EXERCISE DETAILS: Please keep to the lines below from the one with "[410,453,590,466] [42,477,123,488] video" through the one with "[95,1223,126,1234] GPL ->", and restate them word for word, ends included.

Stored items
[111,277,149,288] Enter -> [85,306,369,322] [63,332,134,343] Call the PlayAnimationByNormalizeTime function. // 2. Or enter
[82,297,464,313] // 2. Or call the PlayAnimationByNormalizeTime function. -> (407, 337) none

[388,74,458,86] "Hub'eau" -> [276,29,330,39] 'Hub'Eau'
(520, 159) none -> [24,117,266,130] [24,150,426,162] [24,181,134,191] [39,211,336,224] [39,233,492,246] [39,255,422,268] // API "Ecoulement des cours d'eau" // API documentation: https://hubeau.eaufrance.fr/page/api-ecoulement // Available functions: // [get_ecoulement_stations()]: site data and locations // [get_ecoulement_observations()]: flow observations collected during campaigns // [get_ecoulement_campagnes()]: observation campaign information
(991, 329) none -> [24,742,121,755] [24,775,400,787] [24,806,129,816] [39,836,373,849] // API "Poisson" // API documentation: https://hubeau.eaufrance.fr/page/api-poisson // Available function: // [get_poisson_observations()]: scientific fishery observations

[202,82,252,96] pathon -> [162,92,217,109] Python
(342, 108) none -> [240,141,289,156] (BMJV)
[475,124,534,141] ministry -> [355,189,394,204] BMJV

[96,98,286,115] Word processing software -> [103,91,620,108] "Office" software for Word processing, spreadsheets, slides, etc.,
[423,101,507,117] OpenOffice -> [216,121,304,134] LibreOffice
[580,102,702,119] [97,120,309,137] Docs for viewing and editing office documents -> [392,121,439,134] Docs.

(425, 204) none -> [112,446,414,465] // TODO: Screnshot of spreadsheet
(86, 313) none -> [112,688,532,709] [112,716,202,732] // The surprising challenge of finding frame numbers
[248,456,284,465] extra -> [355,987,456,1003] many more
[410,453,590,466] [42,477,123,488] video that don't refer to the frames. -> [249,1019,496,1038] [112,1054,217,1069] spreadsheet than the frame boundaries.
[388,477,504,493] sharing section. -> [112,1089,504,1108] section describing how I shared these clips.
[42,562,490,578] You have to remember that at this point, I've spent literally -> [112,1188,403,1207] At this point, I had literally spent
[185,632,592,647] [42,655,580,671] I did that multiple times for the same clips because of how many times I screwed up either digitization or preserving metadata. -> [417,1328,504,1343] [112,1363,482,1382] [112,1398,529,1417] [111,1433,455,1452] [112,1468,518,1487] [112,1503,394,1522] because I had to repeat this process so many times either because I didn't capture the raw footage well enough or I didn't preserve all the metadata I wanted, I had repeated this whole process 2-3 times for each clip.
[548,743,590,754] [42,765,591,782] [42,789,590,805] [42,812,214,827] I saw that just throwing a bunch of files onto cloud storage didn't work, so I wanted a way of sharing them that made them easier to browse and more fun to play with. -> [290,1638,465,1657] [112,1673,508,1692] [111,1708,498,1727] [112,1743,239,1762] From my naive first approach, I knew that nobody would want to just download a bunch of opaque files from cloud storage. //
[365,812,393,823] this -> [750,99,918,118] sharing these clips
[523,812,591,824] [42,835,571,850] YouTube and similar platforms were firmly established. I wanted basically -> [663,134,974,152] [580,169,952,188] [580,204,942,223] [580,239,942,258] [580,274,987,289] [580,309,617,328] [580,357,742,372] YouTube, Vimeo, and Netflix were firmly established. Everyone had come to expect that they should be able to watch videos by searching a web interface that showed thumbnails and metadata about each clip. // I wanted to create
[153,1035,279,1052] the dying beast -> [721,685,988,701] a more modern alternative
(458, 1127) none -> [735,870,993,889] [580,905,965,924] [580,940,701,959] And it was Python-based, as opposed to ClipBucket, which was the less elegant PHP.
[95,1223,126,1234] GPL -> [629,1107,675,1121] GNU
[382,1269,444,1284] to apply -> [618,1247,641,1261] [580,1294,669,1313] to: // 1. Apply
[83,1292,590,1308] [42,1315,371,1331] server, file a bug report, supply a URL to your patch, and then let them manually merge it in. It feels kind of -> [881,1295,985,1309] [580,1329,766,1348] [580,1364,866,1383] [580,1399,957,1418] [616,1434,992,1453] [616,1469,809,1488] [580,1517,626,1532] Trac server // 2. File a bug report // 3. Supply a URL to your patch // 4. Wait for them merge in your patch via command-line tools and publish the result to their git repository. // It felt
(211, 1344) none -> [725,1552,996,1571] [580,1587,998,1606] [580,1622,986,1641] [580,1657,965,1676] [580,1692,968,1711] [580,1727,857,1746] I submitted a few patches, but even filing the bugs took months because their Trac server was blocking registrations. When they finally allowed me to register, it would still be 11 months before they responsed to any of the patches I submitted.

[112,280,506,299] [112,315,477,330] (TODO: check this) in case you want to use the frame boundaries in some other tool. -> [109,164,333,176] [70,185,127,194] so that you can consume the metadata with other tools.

TASK SOLUTION:
[410,453,590,466] [42,477,123,488] video that don't refer to the frames. -> [249,1019,496,1038] [112,1054,217,1069] spreadsheet than the frame boundaries.
[388,477,504,493] sharing section. -> [112,1089,504,1108] section describing how I shared these clips.
[42,562,490,578] You have to remember that at this point, I've spent literally -> [112,1188,403,1207] At this point, I had literally spent
[185,632,592,647] [42,655,580,671] I did that multiple times for the same clips because of how many times I screwed up either digitization or preserving metadata. -> [417,1328,504,1343] [112,1363,482,1382] [112,1398,529,1417] [111,1433,455,1452] [112,1468,518,1487] [112,1503,394,1522] because I had to repeat this process so many times either because I didn't capture the raw footage well enough or I didn't preserve all the metadata I wanted, I had repeated this whole process 2-3 times for each clip.
[548,743,590,754] [42,765,591,782] [42,789,590,805] [42,812,214,827] I saw that just throwing a bunch of files onto cloud storage didn't work, so I wanted a way of sharing them that made them easier to browse and more fun to play with. -> [290,1638,465,1657] [112,1673,508,1692] [111,1708,498,1727] [112,1743,239,1762] From my naive first approach, I knew that nobody would want to just download a bunch of opaque files from cloud storage. //
[365,812,393,823] this -> [750,99,918,118] sharing these clips
[523,812,591,824] [42,835,571,850] YouTube and similar platforms were firmly established. I wanted basically -> [663,134,974,152] [580,169,952,188] [580,204,942,223] [580,239,942,258] [580,274,987,289] [580,309,617,328] [580,357,742,372] YouTube, Vimeo, and Netflix were firmly established. Everyone had come to expect that they should be able to watch videos by searching a web interface that showed thumbnails and metadata about each clip. // I wanted to create
[153,1035,279,1052] the dying beast -> [721,685,988,701] a more modern alternative
(458, 1127) none -> [735,870,993,889] [580,905,965,924] [580,940,701,959] And it was Python-based, as opposed to ClipBucket, which was the less elegant PHP.
[95,1223,126,1234] GPL -> [629,1107,675,1121] GNU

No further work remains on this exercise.